And that is why IACCM was created -to help us all define who we are, why we are here and what vision we have as a professional community.  We now have more than 15,000 members. Our research is helping many to demonstrate how we improve the management of risk, deliver increased revenue and margin, and cut costs. But what makes us different? Here is the view of one senior staff member – and I think it is a great reflection of values not only for the Association, but for the contracts and commercial community as a whole. I would welcome your comments.
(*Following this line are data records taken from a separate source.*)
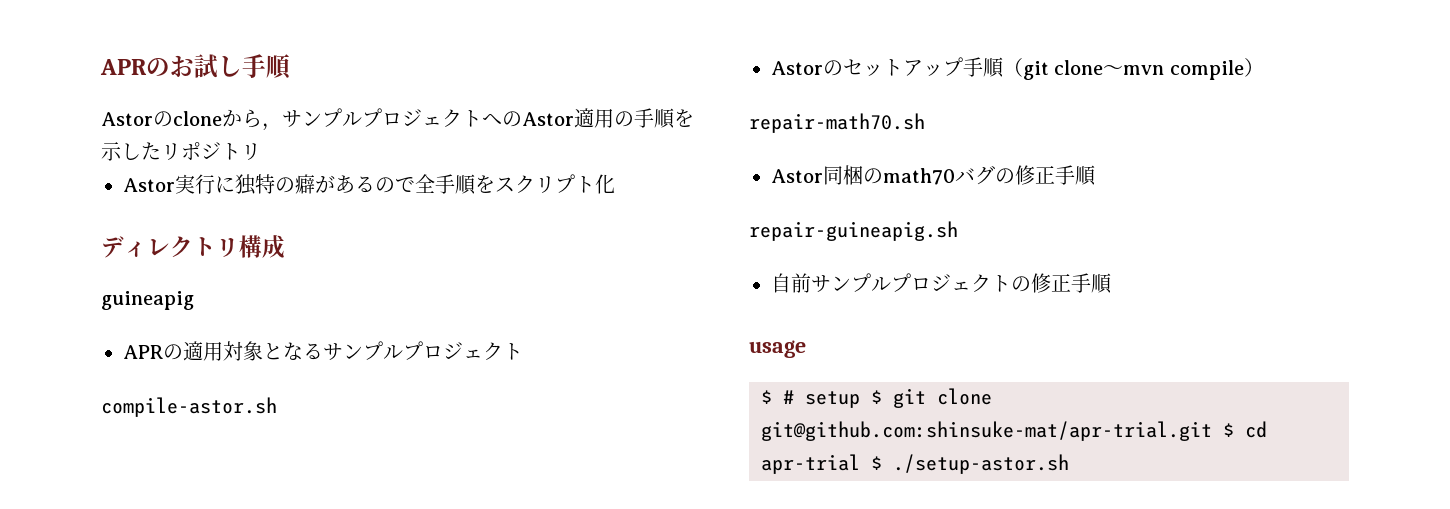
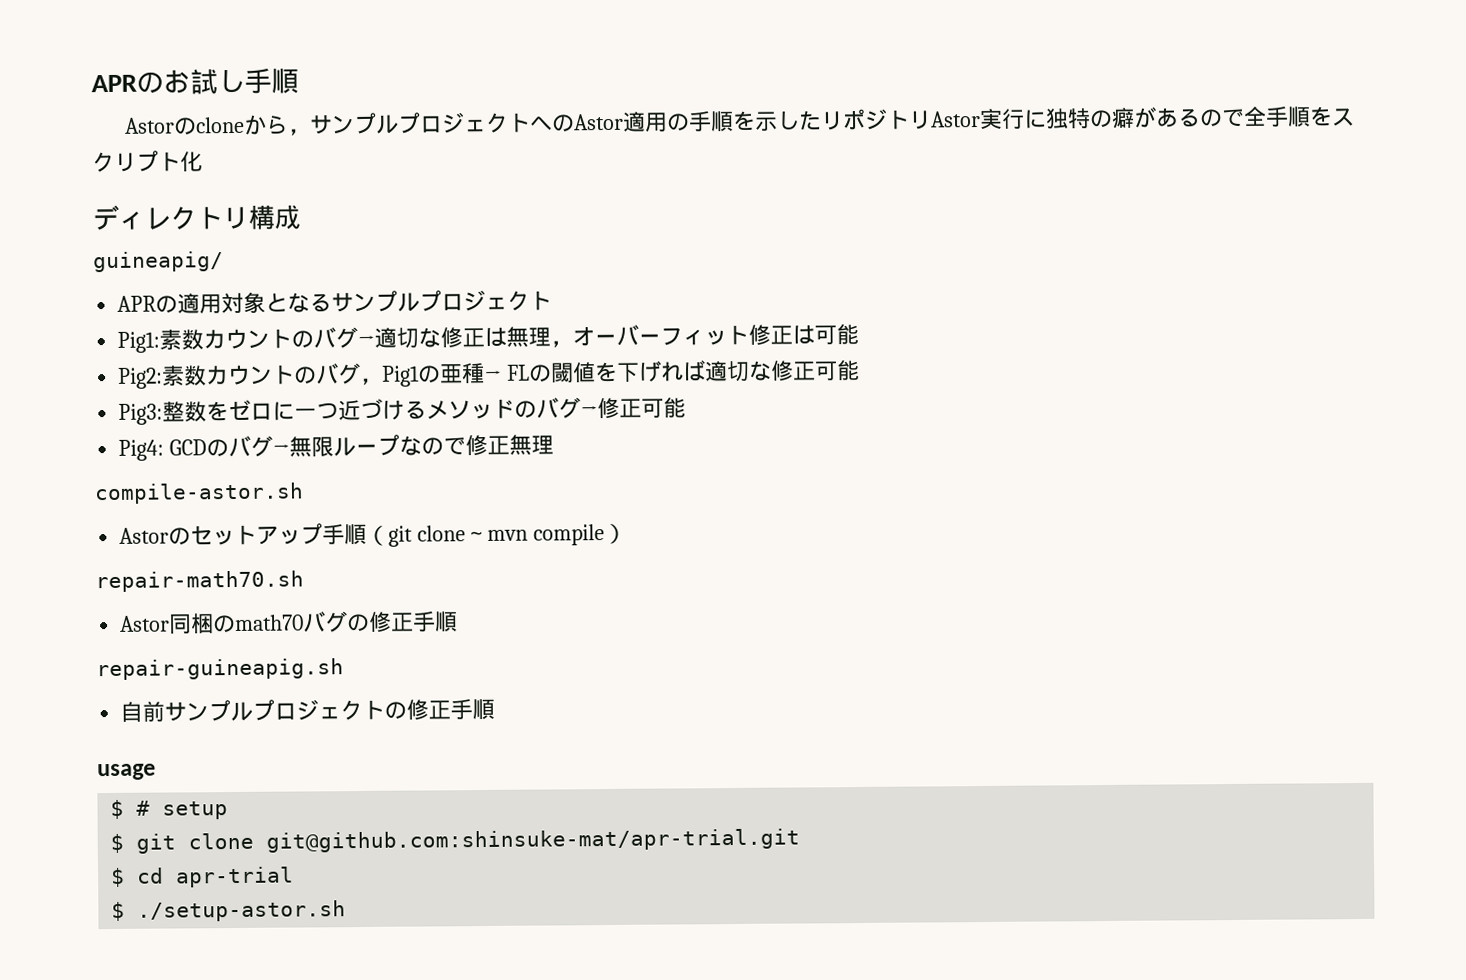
(261, 151) // -> (933, 120) none
[101,291,194,310] guineapig -> [93,251,224,273] guineapig/
(523, 351) none -> [117,323,860,353] [118,359,861,389] [118,397,687,425] [118,434,555,461] // Pig1:素数カウントのバグ→適切な修正は無理，オーバーフィット修正は可能 // Pig2:素数カウントのバグ，Pig1の亜種→ FLの閾値を下げれば適切な修正可能 // Pig3:整数をゼロに一つ近づけるメソッドのバグ→修正可能 // Pig4: GCDのバグ→無限ループなので修正無理
(860, 399) none -> (229, 810) //
(1212, 431) none -> (801, 840) //
(860, 464) none -> (295, 877) //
  1. We are non-profit, and as a group of practitioners ourselves, we do this because we want to raise the game of all professionals, both buy side and sell side, in adding more economic value for stakeholders on both sides, with all the economic and social benefits that follow (e.g. increased trade = increased wealth = increased tax contribution = better taxes and hospitals). I don’t believe any other competitor can claim this. They are generally in the game to make money or to defend the narrow interests of their established profession. Even the trades unions have mostly spotted that they need to work more in the national interest than narrow trade interests, if they want to keep jobs and pay!
  2.  In terms of values, now is a great time to emphasise that financial reward as a primary driver, to the detriment of other values, may not be sustainable long term. Greed was never good (Gekko was wrong!). Generating sustainable value creation is good. I think there’s a difference! It’s hard to imagine us arguing for the position taken by bankers, for example. There was an interview with a young banker in the paper at the weekend, who had moved from UK to Switzerland, because the tax regime generated a few thousand extra income for her per year (on a vast salary). She travels home to UK at weekends. She said that she is primarily motivated by money, aims to make her fortune then get out. 
  3. I regularly find myself debating short-term versus long-term with people I speak to. If you are a CEO in the job for 2 years, and you are paid huge bonuses based on a few financial KPI’s, you may choose to meet those KPIs to the detriment of the business in the longer term. As a profession, we advocate being the ones who are able to provide longer term perspective. Long-term value creation requires long-term sustainable relationships, and for leaders to care about trade in companies in ten and twenty years time, not just in two years. The questions arises; ‘how can we change this short-termist system?’, driven by boards, shareholders, CEO’s? I love the Gandhi quote ‘you must be the change you wish to see in the world’… leadership is saying ‘it starts with me, my attitudes and my communications with others’.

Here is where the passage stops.